**Source data**
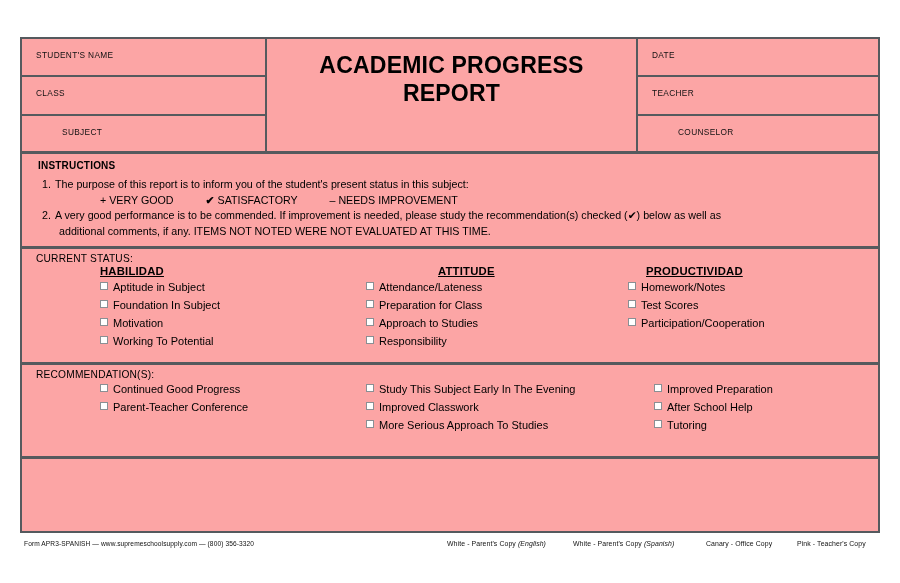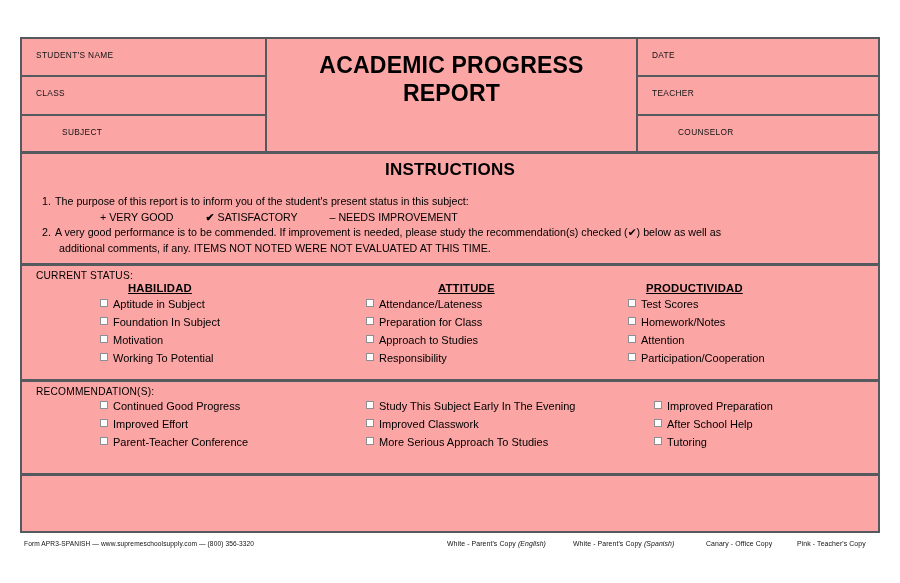--- a/index.html
+++ b/index.html
@@ -74,11 +74,11 @@
     border-bottom: 3px solid #555a5e;
   }
   .instr-title {
-    text-align: center;
-    font-size: 17px;
+    text-align: left;
+    font-size: 10px;
     font-weight: bold;
     letter-spacing: 0.2px;
-    margin-bottom: 14px;
+    margin-bottom: 6px;
   }
   .instr-line {
     font-size: 10.7px;

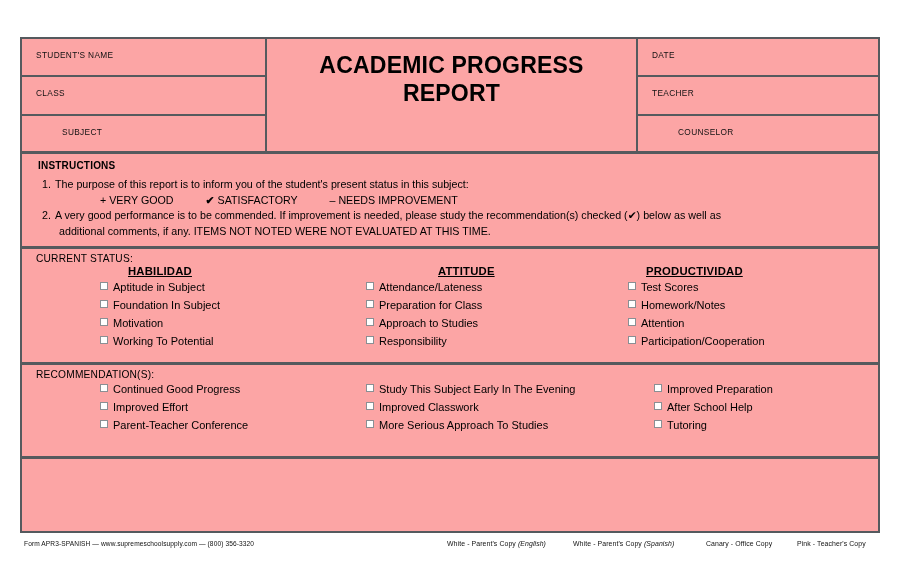--- a/index.html
+++ b/index.html
@@ -143,7 +143,7 @@
   .sc1 { left: 64px;  width: 270px; }
   .sc2 { left: 330px; width: 280px; }
   .sc3 { left: 592px; width: 250px; }
-  .sc1 .col-head { margin-left: 28px; }
+  .sc1 .col-head { }
   .sc2 .col-head { margin-left: 72px; }
   .sc3 .col-head { margin-left: 18px; }
 

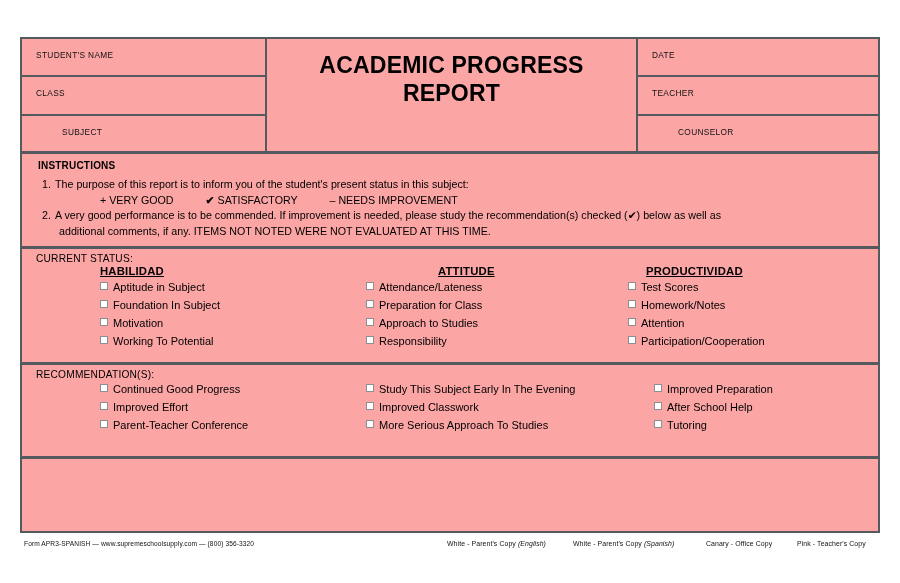--- a/index.html
+++ b/index.html
@@ -290,8 +290,8 @@
 
         <div class="col sc3">
           <div class="col-head">PRODUCTIVIDAD</div>
+          <label class="opt"><span class="box"></span><span>Homework/Notes</span></label>
           <label class="opt"><span class="box"></span><span>Test Scores</span></label>
-          <label class="opt"><span class="box"></span><span>Homework/Notes</span></label>
           <label class="opt"><span class="box"></span><span>Attention</span></label>
           <label class="opt"><span class="box"></span><span>Participation/Cooperation</span></label>
         </div>

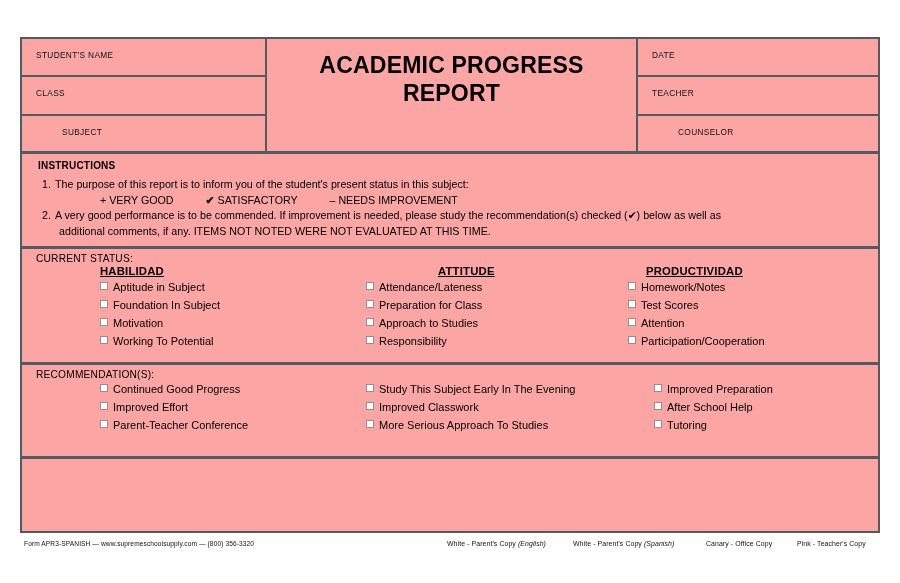--- a/index.html
+++ b/index.html
@@ -292,7 +292,6 @@
           <div class="col-head">PRODUCTIVIDAD</div>
           <label class="opt"><span class="box"></span><span>Homework/Notes</span></label>
           <label class="opt"><span class="box"></span><span>Test Scores</span></label>
-          <label class="opt"><span class="box"></span><span>Attention</span></label>
           <label class="opt"><span class="box"></span><span>Participation/Cooperation</span></label>
         </div>
 

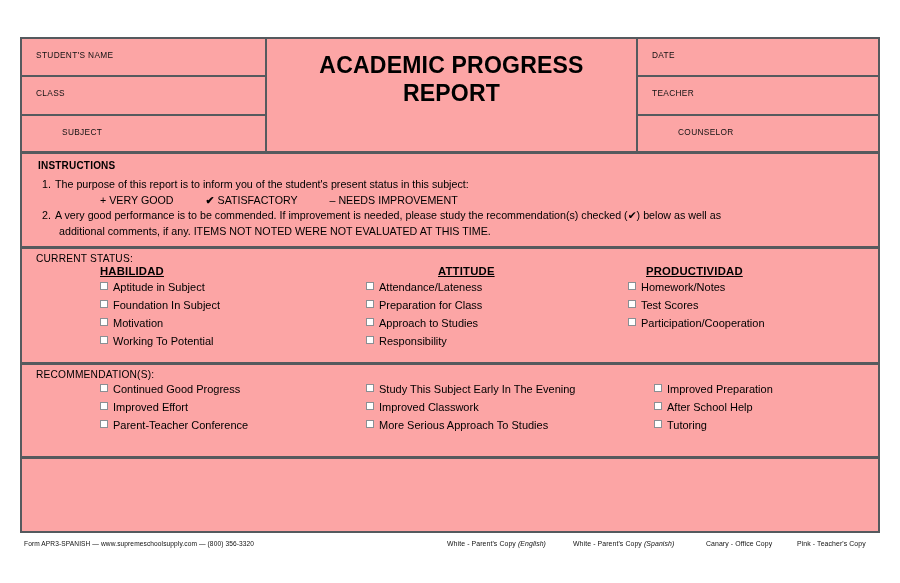--- a/index.html
+++ b/index.html
@@ -305,7 +305,6 @@
 
         <div class="col rc1">
           <label class="opt"><span class="box"></span><span>Continued Good Progress</span></label>
-          <label class="opt"><span class="box"></span><span>Improved Effort</span></label>
           <label class="opt"><span class="box"></span><span>Parent-Teacher Conference</span></label>
         </div>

**Exercise prompt**
Scan the data, and report each line that uses the word "size".

**Response for this exercise**
-    font-size: 17px;
+    font-size: 10px;
     font-size: 10.7px;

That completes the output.